Monde

Quelques heures avant les frappes, Hillary Clinton estimait que les États-Unis devaient attaquer les bases aériennes d’Assad

Repéré par Grégor Brandy, mis à jour le 07.04.2017 à 10 h 27

Repéré sur NBC, Quartz

L'ancienne candidate démocrate défendait déjà une approche «plus musclée» lorsqu'elle était secrétaire d'État.

Hillary Clinton, le 6 avril 2017, à New York | Drew Angerer / AFP

Hillary Clinton, le 6 avril 2017, à New York | Drew Angerer / AFP

Les États-Unis ont lancé des frappes contre une base aérienne syrienne, dans la nuit du 6 au 7 avril, en représailles à l'attaque chimique menée à Khan Cheikhoun, en début de semaine, où plusieurs dizaines de personnes ont été tuées. Au total, 59 missiles ont été lancés par le régime américain qui assure que la base aérienne de Shayra est «associé au programme» syrien d'armes chimiques, et qu'elle «serait “directement liée” aux événements “horribles” de Khan Cheikhoun», raconte Le Monde, qui cite un responsable de la Maison-Blanche.

Lors d'une conférence de presse, Donald Trump a expliqué avoir ordonné cette frappe militaire, et appelé «toutes les nations civilisées à mettre fin au massacre et au carnage en Syrie», arguant que les frappes étaient «dans l'intérêt vital de la sécurité nationale».

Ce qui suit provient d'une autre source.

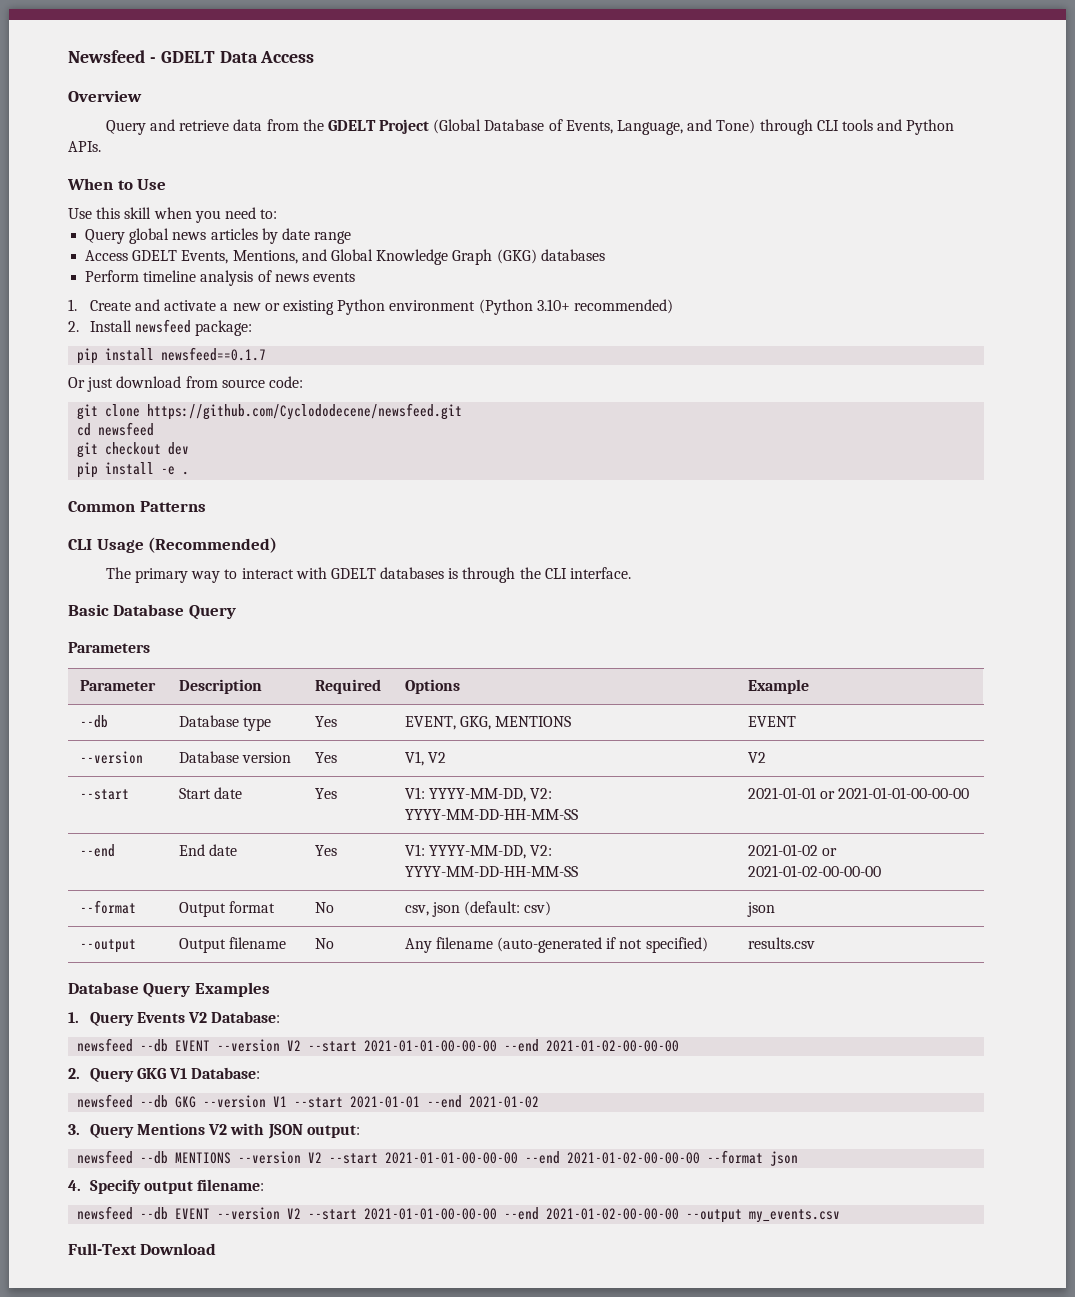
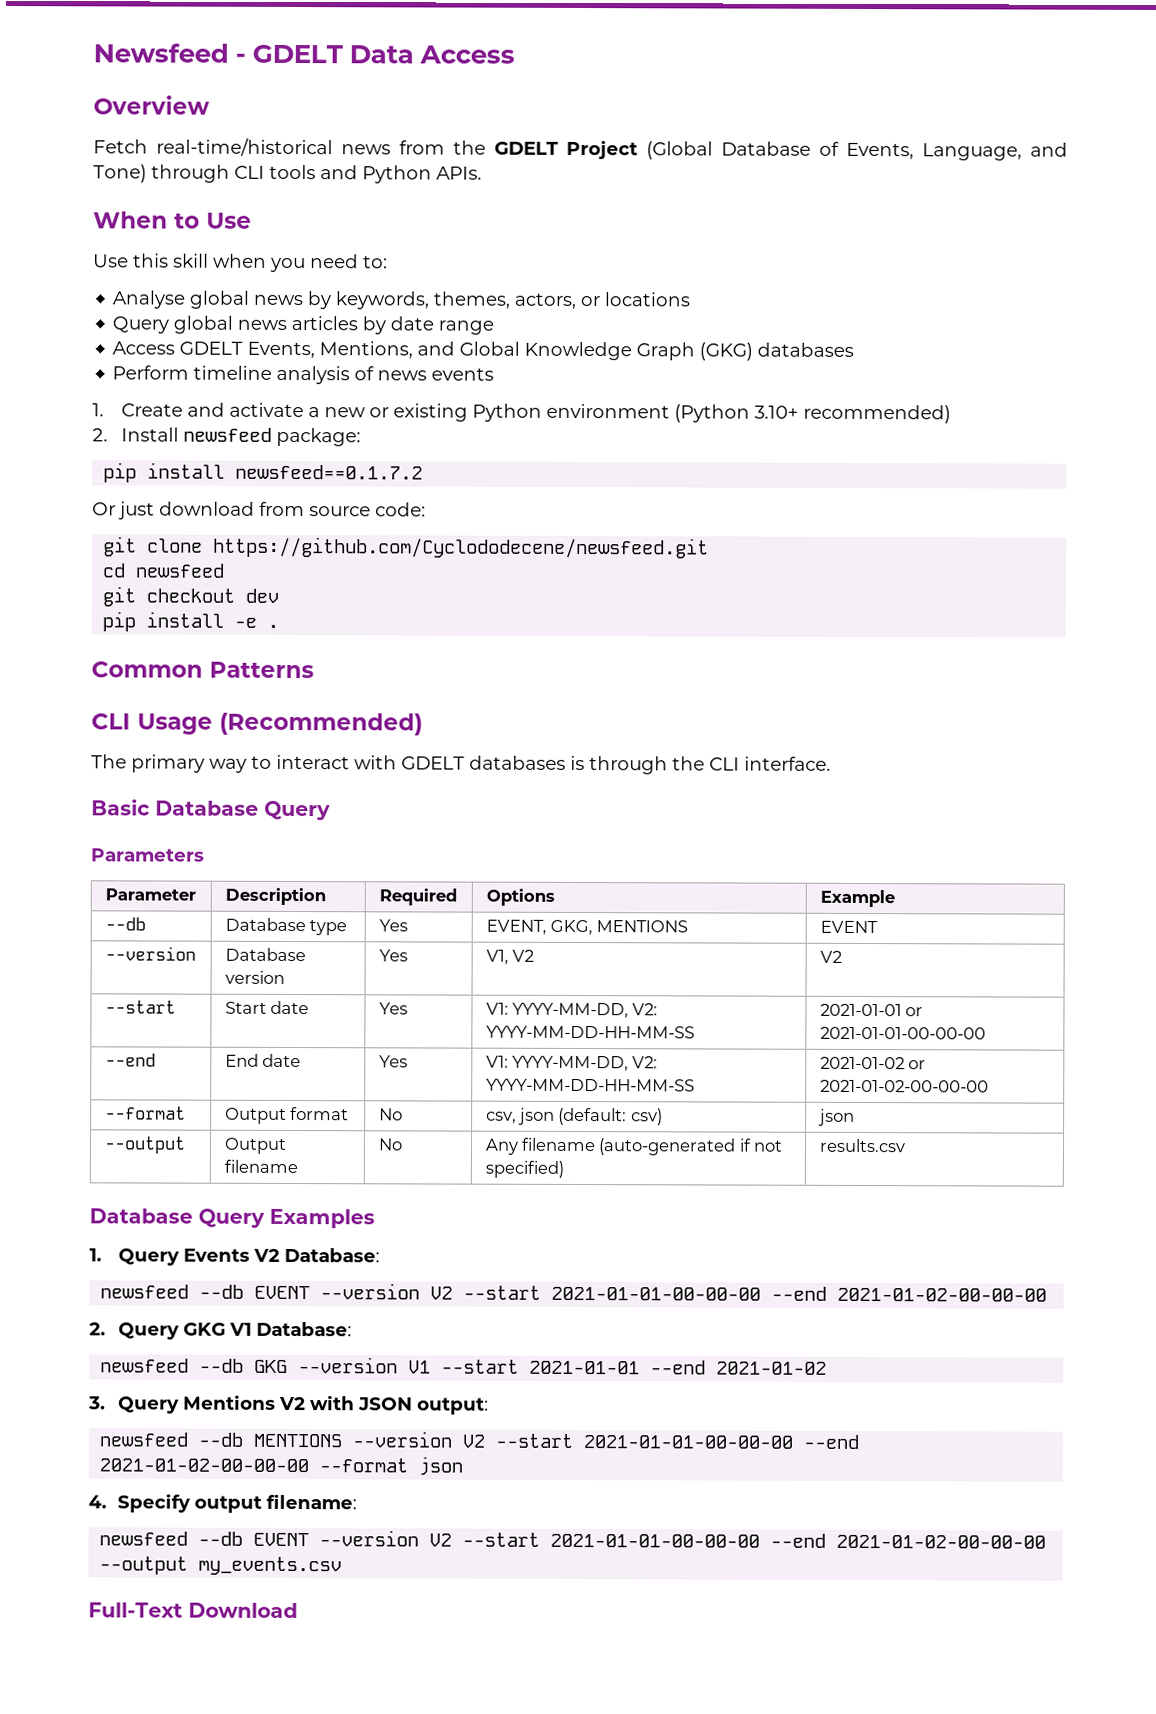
- Query and retrieve data from the GDELT Project (Global Database of Events, Language, and Tone) through CLI tools and Python APIs.
+ Fetch real-time/historical news from the GDELT Project (Global Database of Events, Language, and Tone) through CLI tools and Python APIs.
+ Analyse global news by keywords, themes, actors, or locations
- pip install newsfeed==0.1.7
+ pip install newsfeed==0.1.7.2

Le président américain n'est cependant pas le seul à avoir souhaité une telle réponse. Interrogée quelques heures plus tôt, la candidate démocrate battue lors de l'élection présidentielle 2016 estimait que les États-Unis devaient attaquer les bases aériennes de Bachar el-Assad.

«Assad possédait une armée de l'air, et cette armée est à l'origine de la mort de la plupart des civils que nous avons pu observer au fil des années, et comme nous l'avons vu au cours des derniers jours. Je pense vraiment que nous aurions dû, et que nous devrions, éliminer ses bases aériennes, et l'empêcher de les utiliser pour bombarder des innocents et de les attaquer au gaz sarin.

 

Certaines personnes diront que ce n'est pas notre combat, “on s'en moque, ça ne change rien, nous ne sommes pas impliqués”. Premièrement, nous vivons dans un monde interconnecté et interdépendant comme jamais dans l'histoire jusque-là, en raison de la mobilité, de la communication, et par conséquent, ce qui se produit dans d'autres endroits peuvent avoir un immense impact sur votre vie. Nous devons recommencer à reconnaître que les normes comportementales dans notre propre pays et dans le monde sont tout aussi importantes pour maintenir la paix et empêcher des atrocités que n'importe quelle loi. Les gens doivent savoir qu'ils seront tenus responsables en tant que criminels de guerre qui commettent des crimes contre l'humanité s'ils s'engagent dans ce genre d'actes de violence et d'oppression.»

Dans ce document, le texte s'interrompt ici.